#### INSTRUCTIONS FOR THE TASK
The lines to output run from the first line of the entries below through the line containing "- 11. The College"; copy them exactly and leave out pictures.

#### Change detection outputs
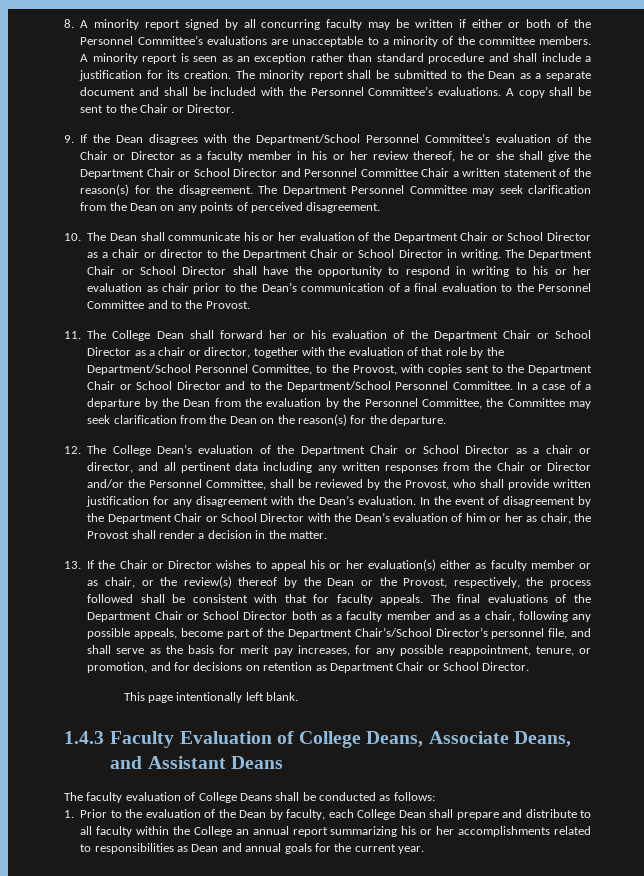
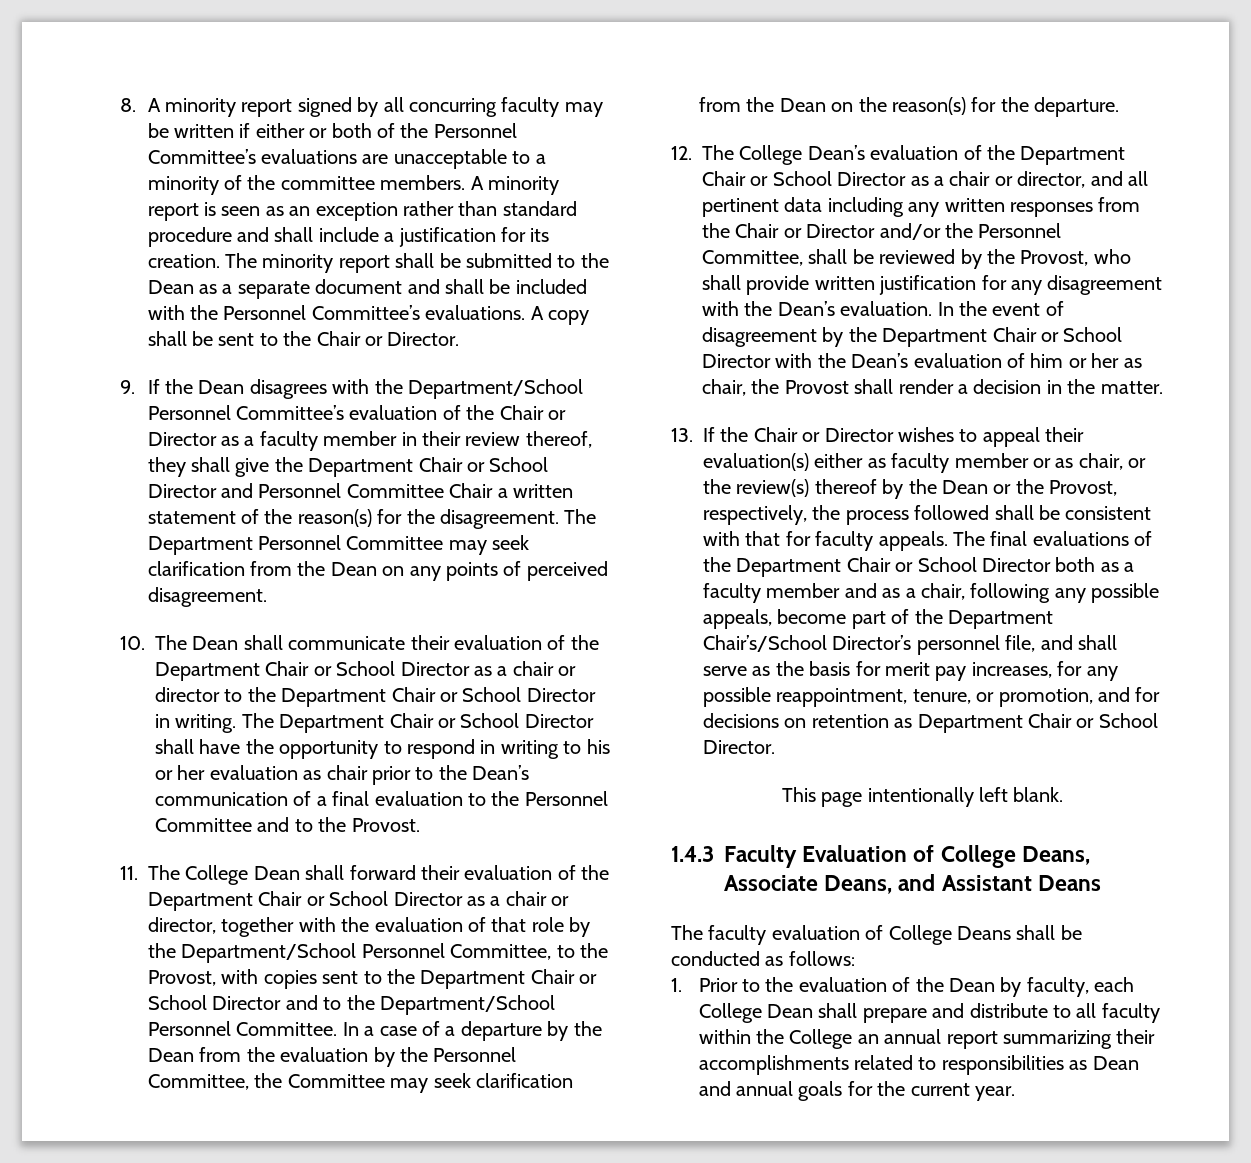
- 9. If the Dean disagrees with the Department/School Personnel Committee’s evaluation of the Chair or Director as a faculty member in his or her review thereof, he or she shall give the Department Chair or School Director and Personnel Committee Chair a written statement of the reason(s) for the disagreement.
+ 9. If the Dean disagrees with the Department/School Personnel Committee’s evaluation of the Chair or Director as a faculty member in their review thereof, they shall give the Department Chair or School Director and Personnel Committee Chair a written statement of the reason(s) for the disagreement.
- 10. The Dean shall communicate his or her evaluation of the Department Chair or School Director as a chair or director to the Department Chair or School Director in writing.
+ 10. The Dean shall communicate their evaluation of the Department Chair or School Director as a chair or director to the Department Chair or School Director in writing.
- 11. The College Dean shall forward her or his evaluation of the Department Chair or School Director as a chair or director, together with the evaluation of that role by the Department/School Personnel Committee, to the Provost, with copies sent to the Department Chair or School Director and to the Department/School Personnel Committee.
+ 11. The College Dean shall forward their evaluation of the Department Chair or School Director as a chair or director, together with the evaluation of that role by the Department/School Personnel Committee, to the Provost, with copies sent to the Department Chair or School Director and to the Department/School Personnel Committee.
- 13. If the Chair or Director wishes to appeal his or her evaluation(s) either as faculty member or as chair, or the review(s) thereof by the Dean or the Provost, respectively, the process followed shall be consistent with that for faculty appeals.
+ 13. If the Chair or Director wishes to appeal their evaluation(s) either as faculty member or as chair, or the review(s) thereof by the Dean or the Provost, respectively, the process followed shall be consistent with that for faculty appeals.
- 1. Prior to the evaluation of the Dean by faculty, each College Dean shall prepare and distribute to all faculty within the College an annual report summarizing his or her accomplishments related to responsibilities as Dean and annual goals for the current year.
+ 1. Prior to the evaluation of the Dean by faculty, each College Dean shall prepare and distribute to all faculty within the College an annual report summarizing their accomplishments related to responsibilities as Dean and annual goals for the current year.

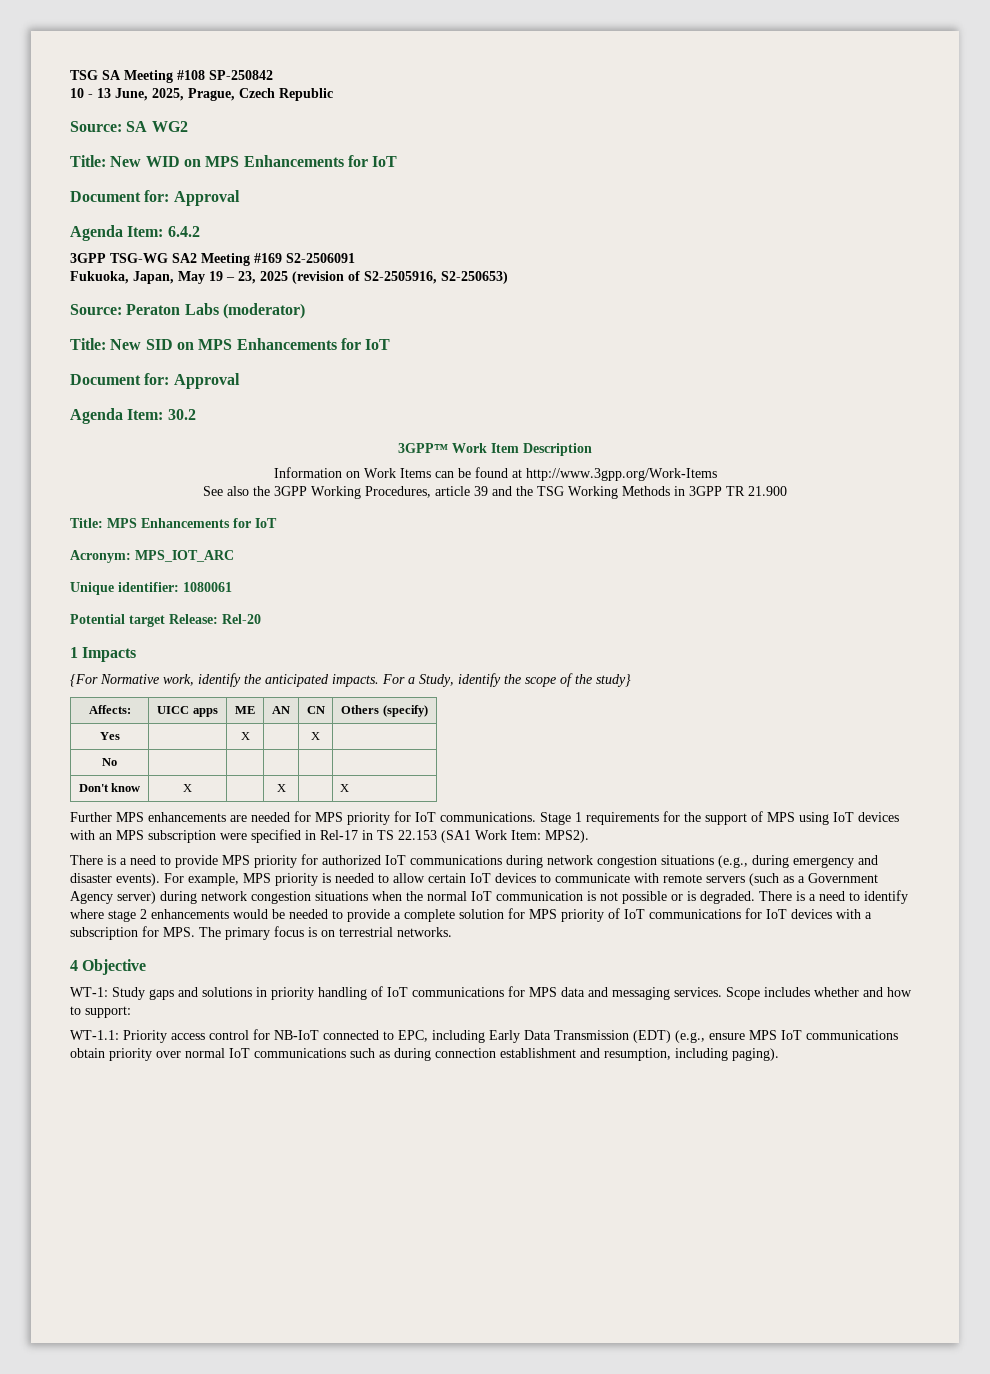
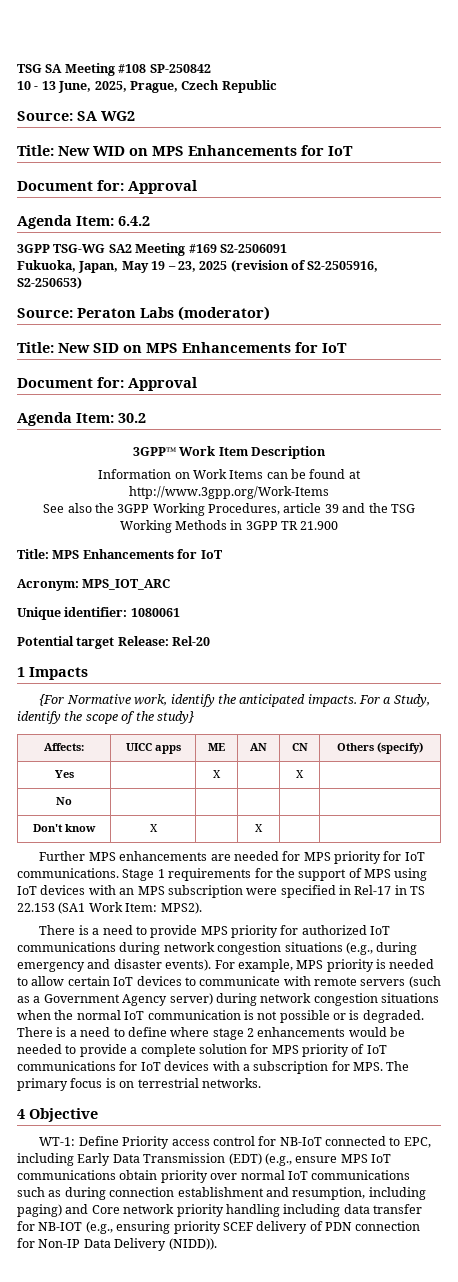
- Don't know | X | | X | | X
+ Don't know | X | | X | |
- There is a need to identify where stage 2 enhancements would be needed to provide a complete solution for MPS priority of IoT communications for IoT devices with a subscription for MPS. The primary focus is on terrestrial networks.
+ There is a need to define where stage 2 enhancements would be needed to provide a complete solution for MPS priority of IoT communications for IoT devices with a subscription for MPS. The primary focus is on terrestrial networks.
- WT-1: Study gaps and solutions in priority handling of IoT communications for MPS data and messaging services. Scope includes whether and how to support:
- WT-1.1: Priority access control for NB-IoT connected to EPC, including Early Data Transmission (EDT) (e.g., ensure MPS IoT communications obtain priority over normal IoT communications such as during connection establishment and resumption, including paging).
+ WT-1: Define Priority access control for NB-IoT connected to EPC, including Early Data Transmission (EDT) (e.g., ensure MPS IoT communications obtain priority over normal IoT communications such as during connection establishment and resumption, including paging) and Core network priority handling including data transfer for NB-IOT (e.g., ensuring priority SCEF delivery of PDN connection for Non-IP Data Delivery (NIDD)).

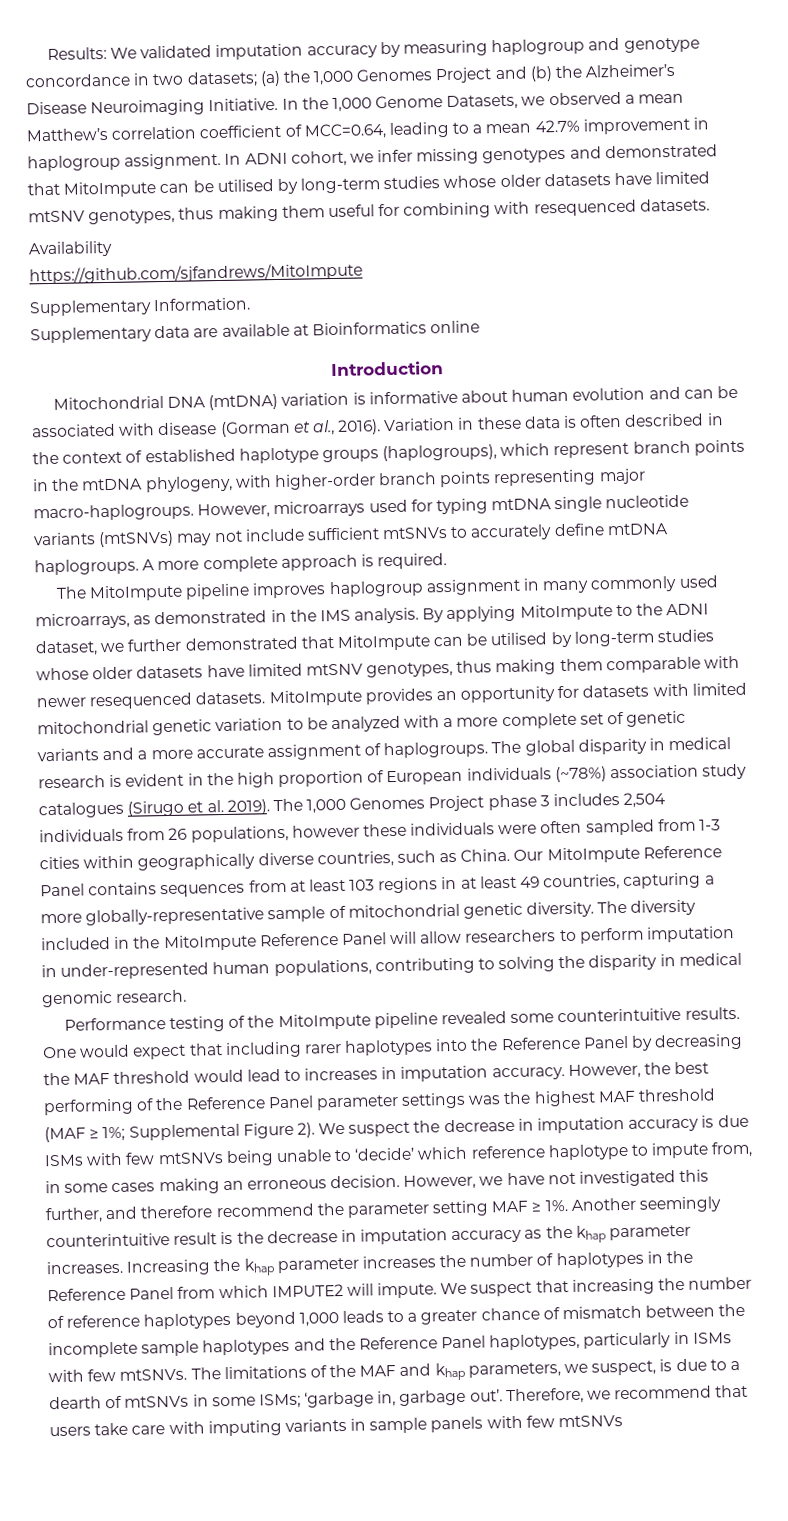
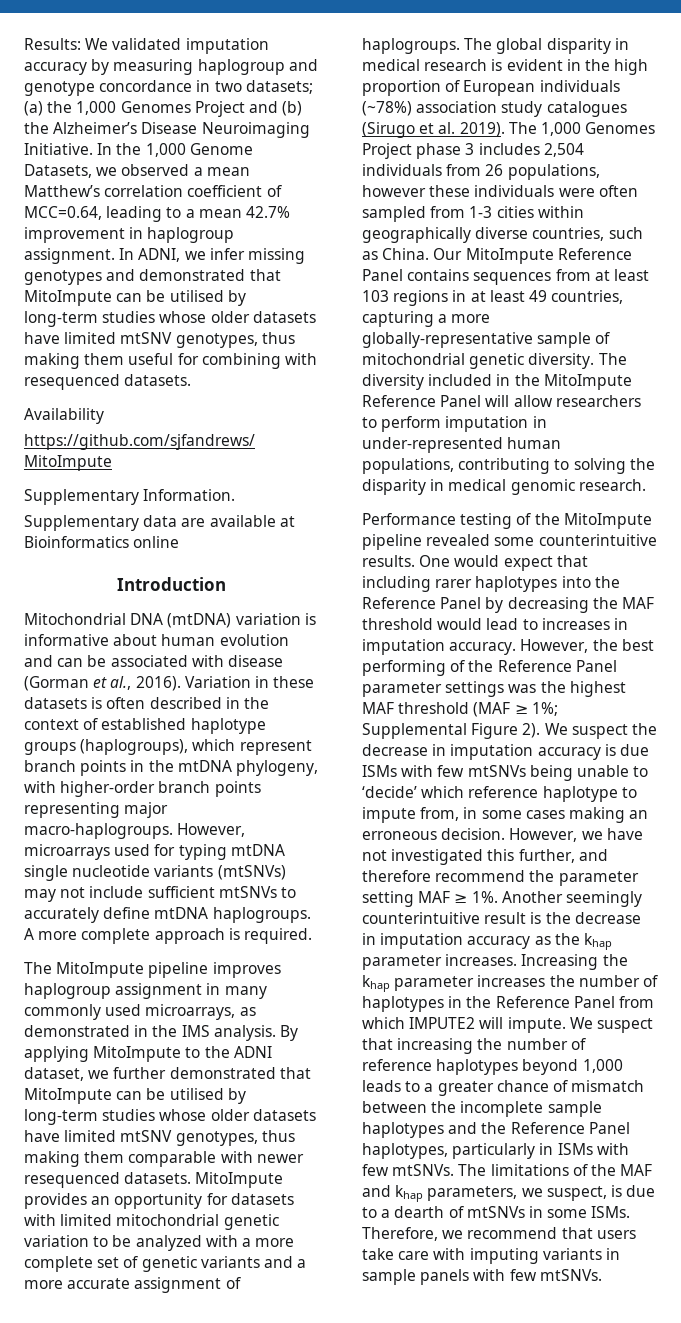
- In ADNI cohort, we infer missing genotypes and demonstrated that MitoImpute can be utilised by long-term studies whose older datasets have limited mtSNV genotypes, thus making them useful for combining with resequenced datasets.
+ In ADNI, we infer missing genotypes and demonstrated that MitoImpute can be utilised by long-term studies whose older datasets have limited mtSNV genotypes, thus making them useful for combining with resequenced datasets.
- Variation in these data is often described in the context of established haplotype groups (haplogroups), which represent branch points in the mtDNA phylogeny, with higher-order branch points representing major macro-haplogroups.
+ Variation in these datasets is often described in the context of established haplotype groups (haplogroups), which represent branch points in the mtDNA phylogeny, with higher-order branch points representing major macro-haplogroups.
- The limitations of the MAF and khap parameters, we suspect, is due to a dearth of mtSNVs in some ISMs; ‘garbage in, garbage out’.
+ The limitations of the MAF and khap parameters, we suspect, is due to a dearth of mtSNVs in some ISMs.
- Therefore, we recommend that users take care with imputing variants in sample panels with few mtSNVs
+ Therefore, we recommend that users take care with imputing variants in sample panels with few mtSNVs.

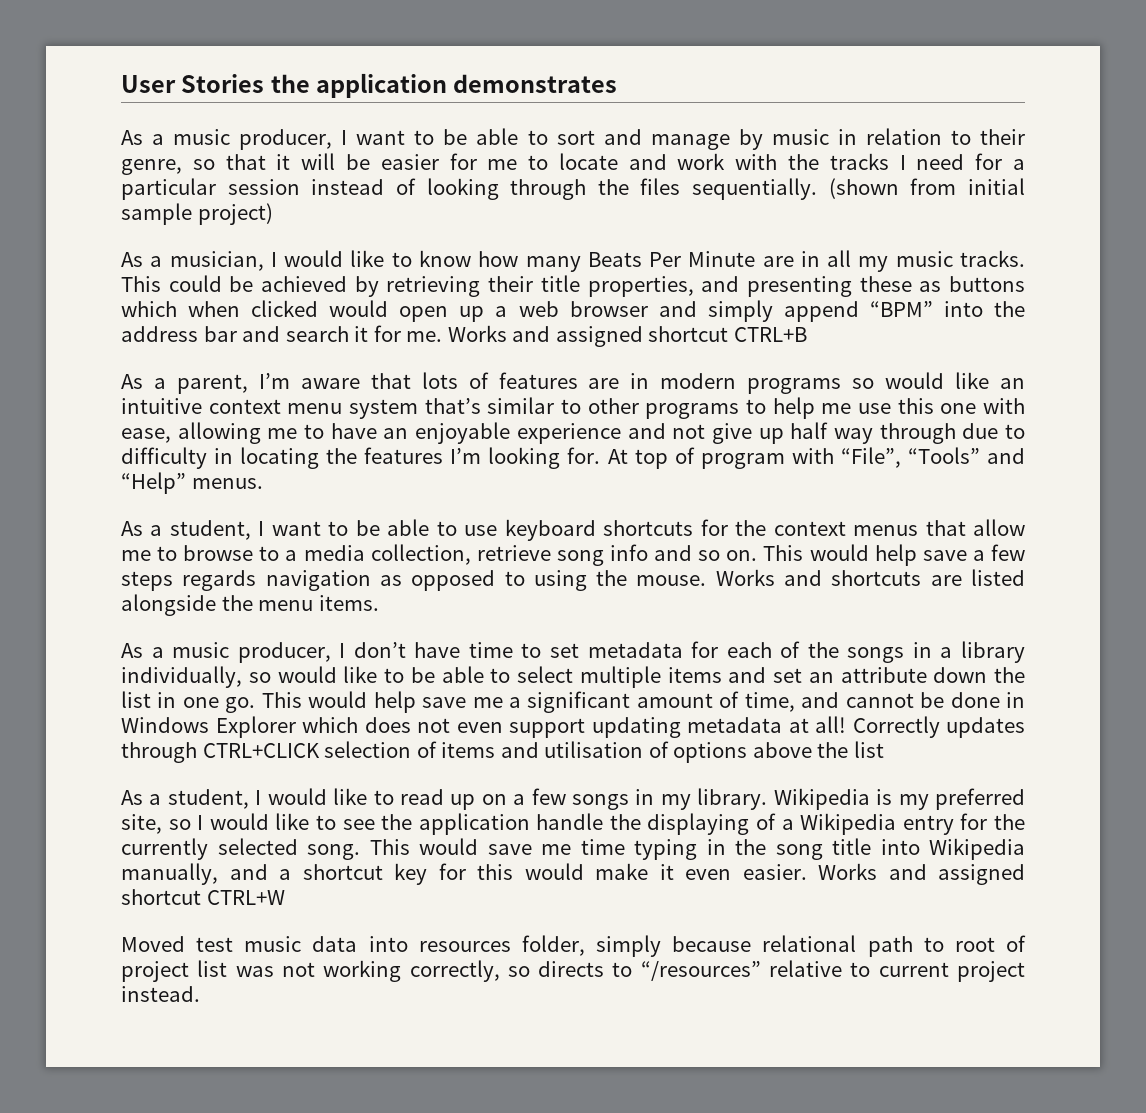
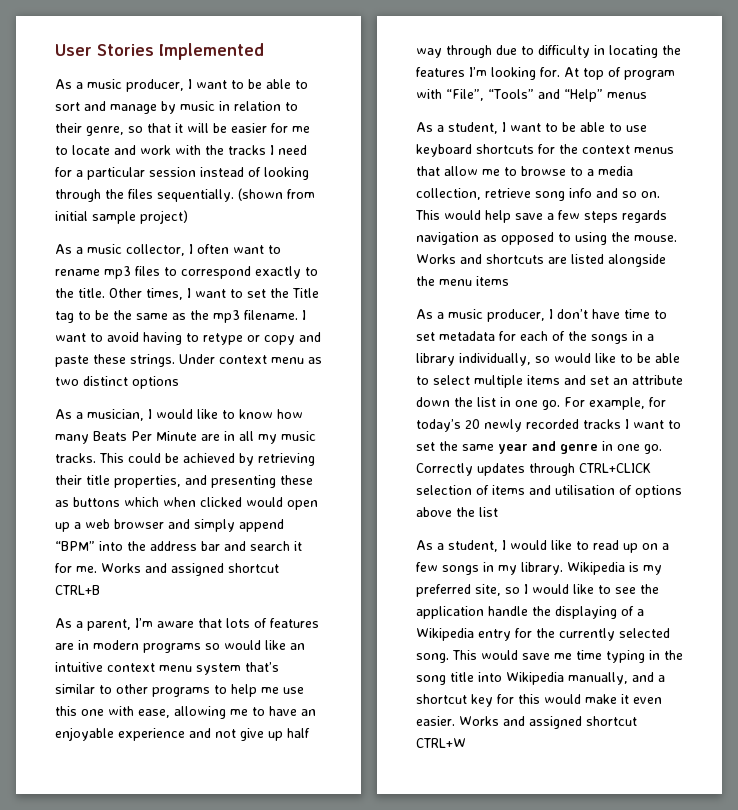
- User Stories the application demonstrates
+ User Stories Implemented
+ As a music collector, I often want to rename mp3 files to correspond exactly to the title. Other times, I want to set the Title tag to be the same as the mp3 filename. I want to avoid having to retype or copy and paste these strings. Under context menu as two distinct options
- At top of program with “File”, “Tools” and “Help” menus.
+ At top of program with “File”, “Tools” and “Help” menus
- Works and shortcuts are listed alongside the menu items.
+ Works and shortcuts are listed alongside the menu items
- This would help save me a significant amount of time, and cannot be done in Windows Explorer which does not even support updating metadata at all!
+ For example, for today’s 20 newly recorded tracks I want to set the same year and genre in one go.
- Moved test music data into resources folder, simply because relational path to root of project list was not working correctly, so directs to “/resources” relative to current project instead.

#### RESULT
- 9. If the Dean disagrees with the Department/School Personnel Committee’s evaluation of the Chair or Director as a faculty member in his or her review thereof, he or she shall give the Department Chair or School Director and Personnel Committee Chair a written statement of the reason(s) for the disagreement.
+ 9. If the Dean disagrees with the Department/School Personnel Committee’s evaluation of the Chair or Director as a faculty member in their review thereof, they shall give the Department Chair or School Director and Personnel Committee Chair a written statement of the reason(s) for the disagreement.
- 10. The Dean shall communicate his or her evaluation of the Department Chair or School Director as a chair or director to the Department Chair or School Director in writing.
+ 10. The Dean shall communicate their evaluation of the Department Chair or School Director as a chair or director to the Department Chair or School Director in writing.
- 11. The College Dean shall forward her or his evaluation of the Department Chair or School Director as a chair or director, together with the evaluation of that role by the Department/School Personnel Committee, to the Provost, with copies sent to the Department Chair or School Director and to the Department/School Personnel Committee.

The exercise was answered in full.